The Art of Companionship.


Two gray haired, 70 year old companions wander through an abstract art museum. I can tell they have spent their lives together. They aren't holding hands. I watch them. One trails behind the other. And then they sit and discuss the art. Side by side. Like two friends. Barely touching, but connected. It's The Clyfford Still art museum to be exact. An artist who spent his life finding beauty in the bleak tundras of the Western United States and Canada.

Although Denver isn't considered the 'tundra', it is considered 'bleak' at least by my definition at this time of year. Snow drifts the size of small buildings encase the roads, uneven, dirty ice cakes the streets, and the brown ground peaks out for a breath of fresh air as the snow melts. The excitement of the terrain lies in the mountains that jut out from the horizon in the distance and the occasional blue sky that peaks through the heavy clouds.

I miss LA. The city life. The colorful people. The loud traffic. The sirens. The helicopters. The palm trees. The 70 degree winter days. The random encounters that make everything seem meant to be. The beauty that lies directly on the surface. The kind you don’t have to dig at all to see.

I find myself in this museum contemplating commitment as I watch the elderly companions. Is companionship like the tundra? Does it appear bleak on the surface, but does it reveal it's beauty with time and deeper understanding. A view that is anything but surface based?

I think about what these two must have experienced together. A first date. A first fight. A first time. Marriage. Birth. Adventure. Excitement. Change. Aging. Struggle. Success. Romance. Depression. Loss. Hope. Death. And probably an infinite amount of other concepts a 27 year old like me can’t even begin to imagine, let alone express.

I watch them on the bench together.

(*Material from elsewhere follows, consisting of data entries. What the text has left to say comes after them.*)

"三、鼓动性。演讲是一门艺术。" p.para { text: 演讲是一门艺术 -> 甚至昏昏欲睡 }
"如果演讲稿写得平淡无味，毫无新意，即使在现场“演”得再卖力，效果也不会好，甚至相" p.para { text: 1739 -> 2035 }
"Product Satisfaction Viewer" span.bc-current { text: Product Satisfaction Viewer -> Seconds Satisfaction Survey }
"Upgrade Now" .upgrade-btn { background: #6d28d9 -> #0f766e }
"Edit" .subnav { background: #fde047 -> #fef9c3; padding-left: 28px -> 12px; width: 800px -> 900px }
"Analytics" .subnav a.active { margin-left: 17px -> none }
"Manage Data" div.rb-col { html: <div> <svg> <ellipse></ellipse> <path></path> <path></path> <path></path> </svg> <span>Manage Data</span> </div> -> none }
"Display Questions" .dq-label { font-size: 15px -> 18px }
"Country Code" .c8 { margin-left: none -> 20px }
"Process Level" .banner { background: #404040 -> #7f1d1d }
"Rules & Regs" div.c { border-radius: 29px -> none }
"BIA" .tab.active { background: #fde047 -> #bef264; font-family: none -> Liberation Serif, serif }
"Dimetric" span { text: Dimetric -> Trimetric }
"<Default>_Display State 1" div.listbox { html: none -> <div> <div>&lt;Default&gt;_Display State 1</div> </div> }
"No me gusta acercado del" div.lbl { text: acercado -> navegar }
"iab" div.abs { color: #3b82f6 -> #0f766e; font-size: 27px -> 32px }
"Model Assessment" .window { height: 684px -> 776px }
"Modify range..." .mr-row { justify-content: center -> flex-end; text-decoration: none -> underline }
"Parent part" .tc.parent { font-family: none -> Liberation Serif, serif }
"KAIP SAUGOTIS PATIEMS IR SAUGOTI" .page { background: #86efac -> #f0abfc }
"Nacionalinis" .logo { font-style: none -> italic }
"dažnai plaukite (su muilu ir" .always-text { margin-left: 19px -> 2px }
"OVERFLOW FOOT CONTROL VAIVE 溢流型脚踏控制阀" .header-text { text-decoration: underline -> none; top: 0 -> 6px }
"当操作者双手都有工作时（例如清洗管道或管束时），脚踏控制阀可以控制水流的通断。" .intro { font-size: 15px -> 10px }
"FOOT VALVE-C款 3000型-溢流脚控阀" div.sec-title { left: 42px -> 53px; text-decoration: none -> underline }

Side by side looking at a mish mash of shapes painted in layers on a canvas worth several million dollars. They discuss it, almost as if they are speaking their own language that only the two of them can understand. They are making sense of life from this painting, solving the puzzle together. They understand the beauty of the tundra. It epitomizes the beauty of their commitment. Maybe a mystery to the observer and possibly even a little boring on the surface, but the layers of paint underneath and the purpose behind each stroke make perfect sense to the painter, never lacking an ounce of meaning

I look at the couple in their Easy Spirit shoes and their flannel button-downs layered beneath their fleece jackets and I realize that it is never where we are that matters. It’s the work we do while we’re there that counts.

How is it that sometimes we know certain concepts, but those same concepts can be difficult to understand? Why is it that although I know the beauty and the depth of the tundra, do I still sometimes crave the immediate satisfaction of the city? Does wisdom require restraint, and in turn does a deeper sense of beauty arise?

It must. Because how else would this couple have remained together all of these years. And how else would they be able to find so much meaning in something that could appear so bleak and simple on the surface?

1 comment:

  1. We must learn to reawaken and keep ourselves awake, not by mechanical aids, but by an infinite expectation of the dawn, which does not forsake us even in our soundest sleep. I know of no more encouraging fact than the unquestionable ability of man to elevate his life by a conscious endeavour. It is something to be able to paint a particular picture, or to carve a statue, and so to make a few objects beautiful; but it is far more glorious to carve and paint the very atmosphere and medium through which we look, which morally we can do. To affect the quality of the day, that is the highest of arts.